Change listing data
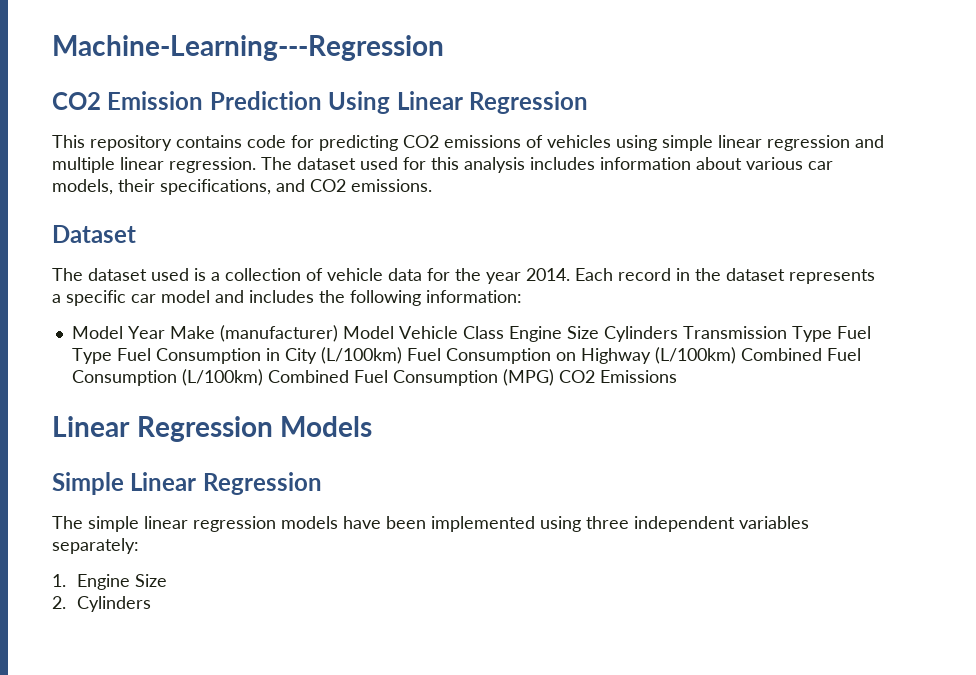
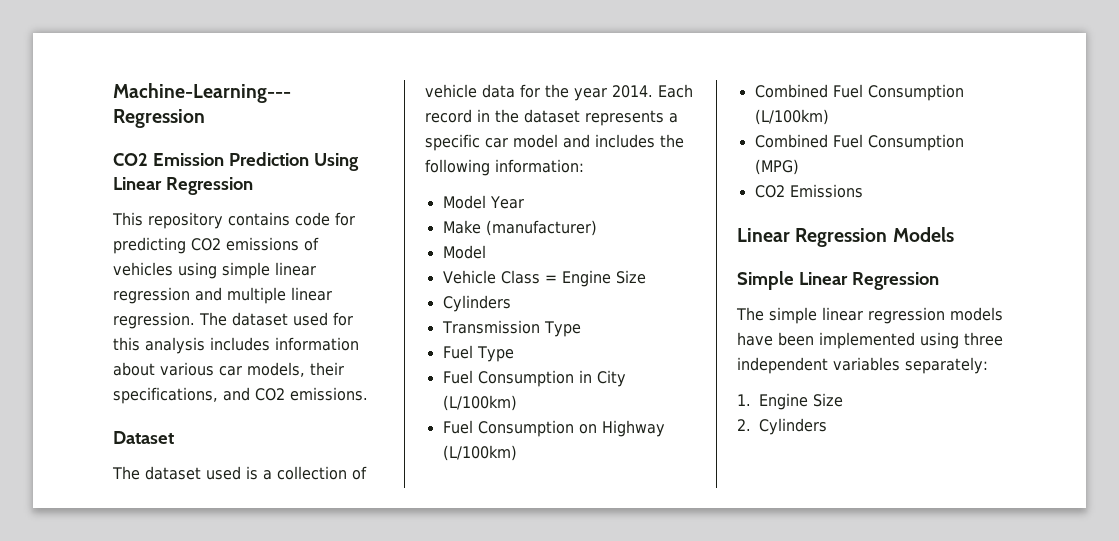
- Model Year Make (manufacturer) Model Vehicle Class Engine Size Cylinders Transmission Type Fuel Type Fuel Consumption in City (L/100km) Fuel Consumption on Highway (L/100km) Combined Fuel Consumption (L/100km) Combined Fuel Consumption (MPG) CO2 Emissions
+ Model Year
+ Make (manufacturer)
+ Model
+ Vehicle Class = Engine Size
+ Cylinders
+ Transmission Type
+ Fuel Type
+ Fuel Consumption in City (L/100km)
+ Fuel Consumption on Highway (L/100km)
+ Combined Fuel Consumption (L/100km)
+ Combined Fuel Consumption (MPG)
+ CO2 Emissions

Your goal: Look through the entries above. Extract each line with the word "Model".

Response to the exercise:
- Model Year Make (manufacturer) Model Vehicle Class Engine Size Cylinders Transmission Type Fuel Type Fuel Consumption in City (L/100km) Fuel Consumption on Highway (L/100km) Combined Fuel Consumption (L/100km) Combined Fuel Consumption (MPG) CO2 Emissions
+ Model Year
+ Model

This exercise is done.